*** Opening Given records ***
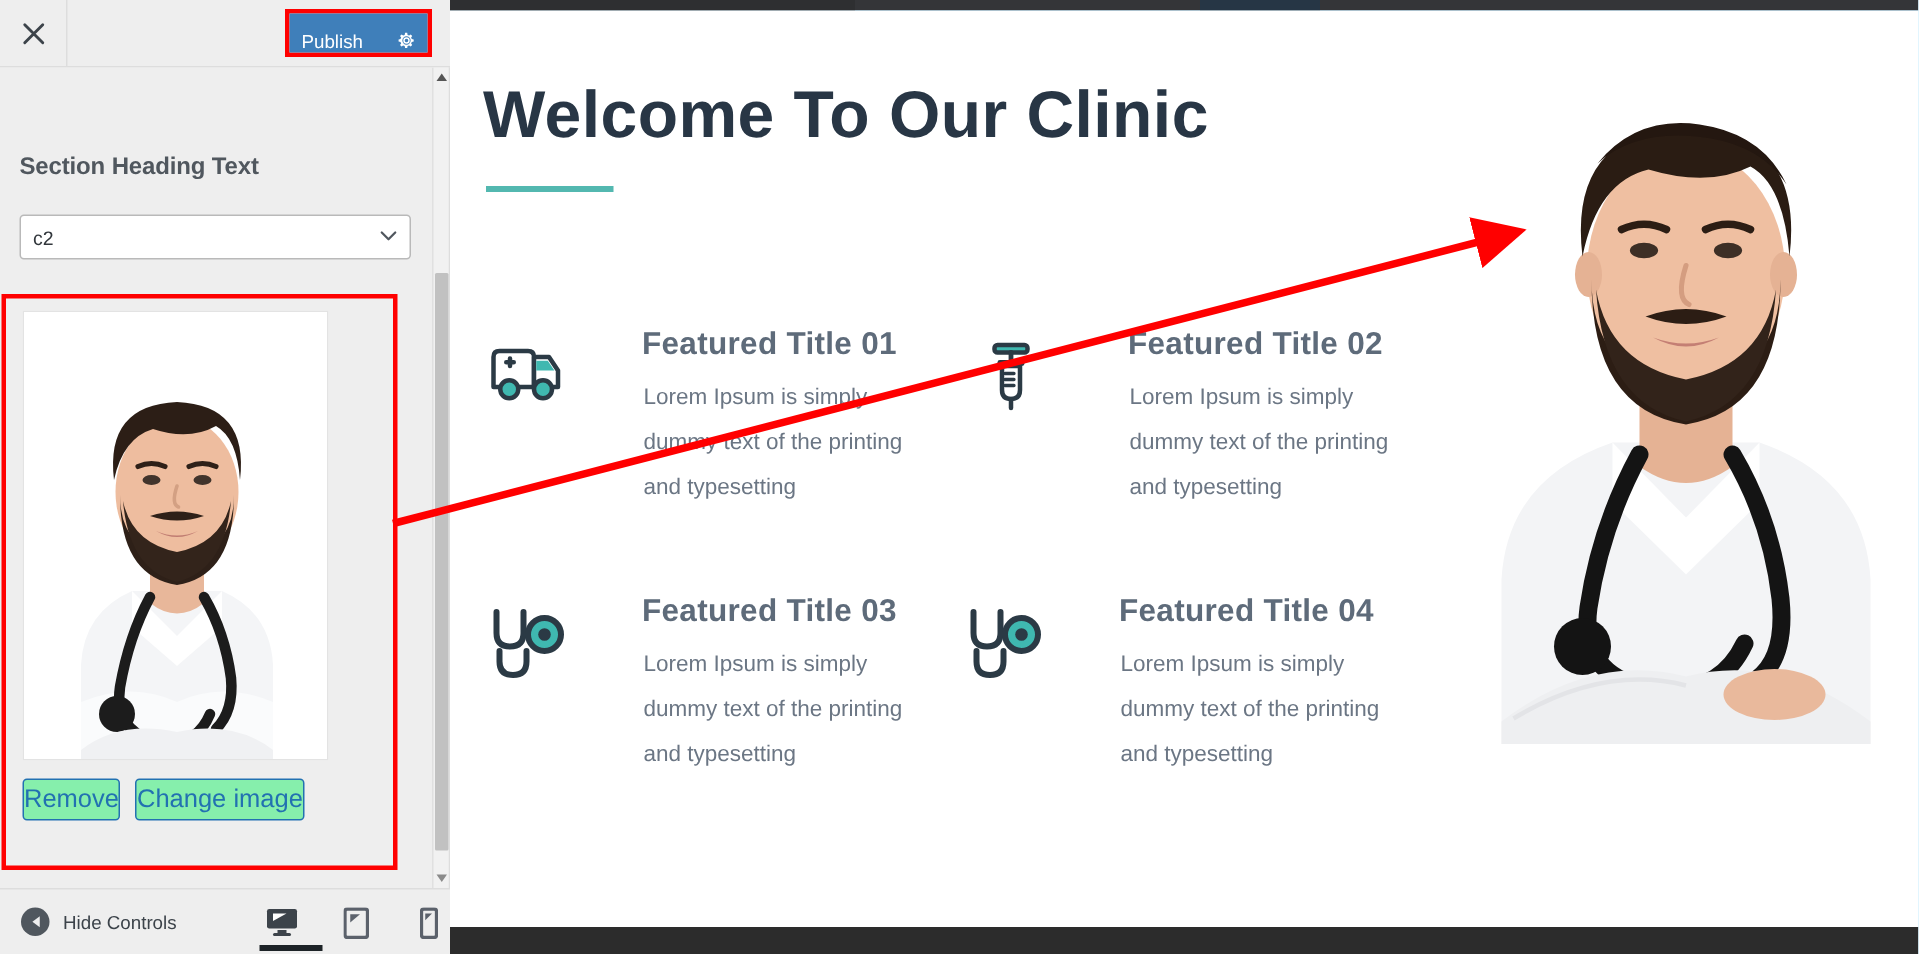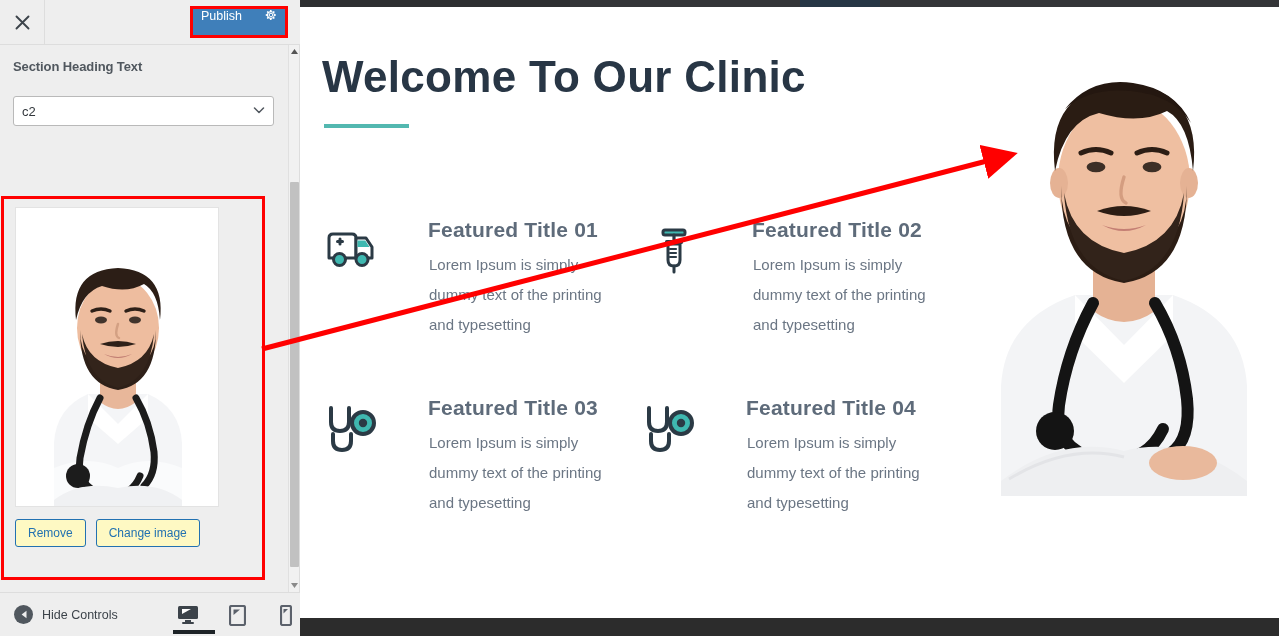--- a/index.html
+++ b/index.html
@@ -45,7 +45,7 @@
     width: 92px; height: 26px;
     background: #3f7fba;
     color: #fff;
-    display: flex; align-items: flex-start;
+    display: flex; align-items: flex-end;
     font-size: 12.5px;
     cursor: pointer;
     padding: 0 8px;

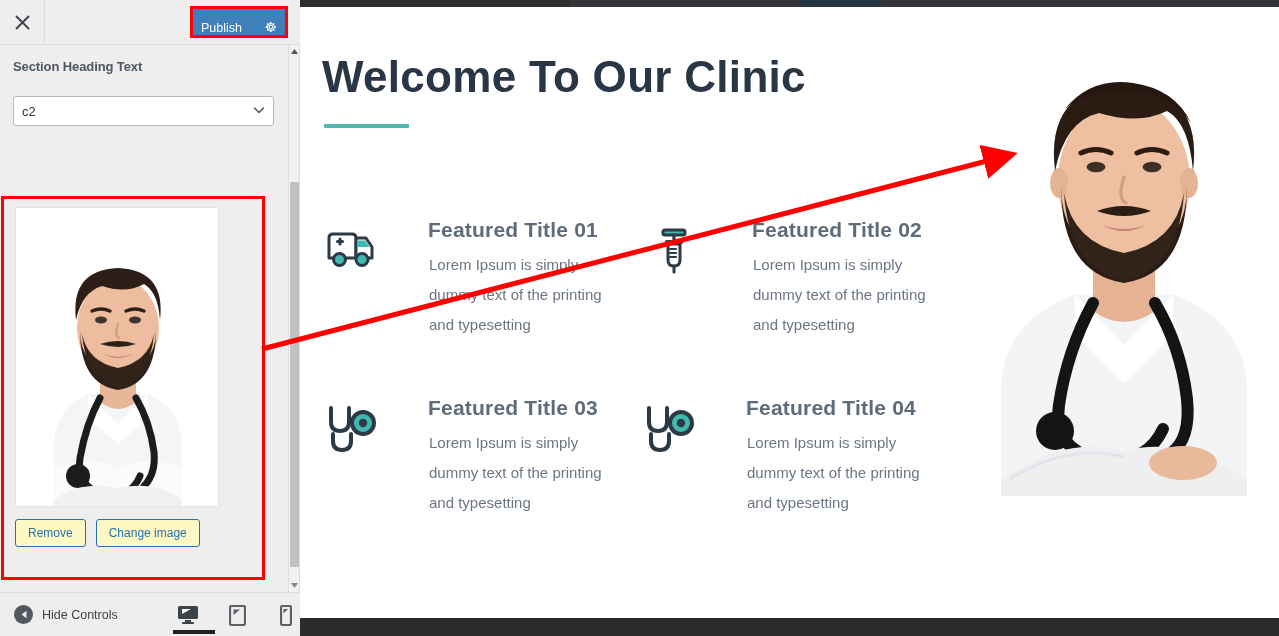--- a/index.html
+++ b/index.html
@@ -63,11 +63,12 @@
     padding: 14px 13px 0 13px;
   }
   .field-label {
-    font-size: 13px;
+    font-size: 16px;
     font-weight: bold;
     color: #50575e;
     margin-bottom: 6px;
     letter-spacing: -0.1px;
+    margin-top: 44px;
   }
   .text-input {
     width: 261px; height: 29px;

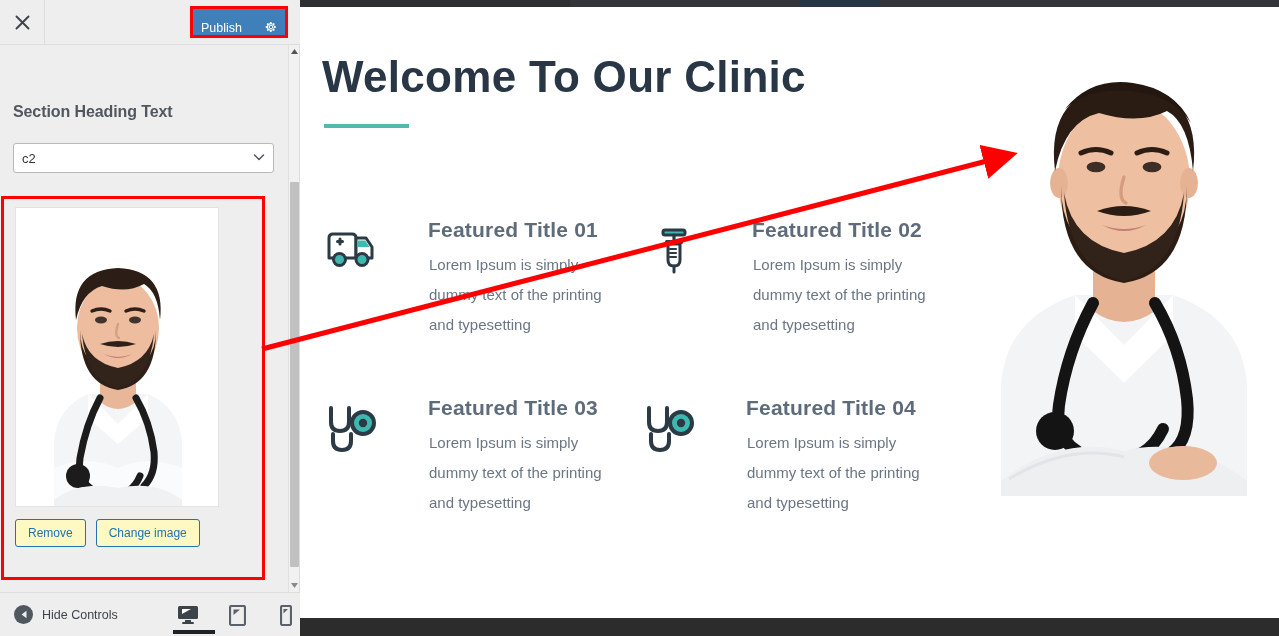--- a/index.html
+++ b/index.html
@@ -117,12 +117,12 @@
   .btn-row { display: flex; gap: 10px; margin-top: 12px; }
   .wp-btn {
     height: 28px;
-    background: #fef9c3;
+    background: #86efac;
     border: 1px solid #2271b1;
     border-radius: 3px;
     color: #2271b1;
-    font-size: 12px;
-    padding: 0 12px;
+    font-size: 17px;
+    padding: 0 0;
     cursor: pointer;
     font-family: "Liberation Sans", sans-serif;
   }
*** Closing Given records ***
#### [Your assignment]
Count up the lines above in which the word "items" appears, and give nothing but that count.

#### [Solution below]
2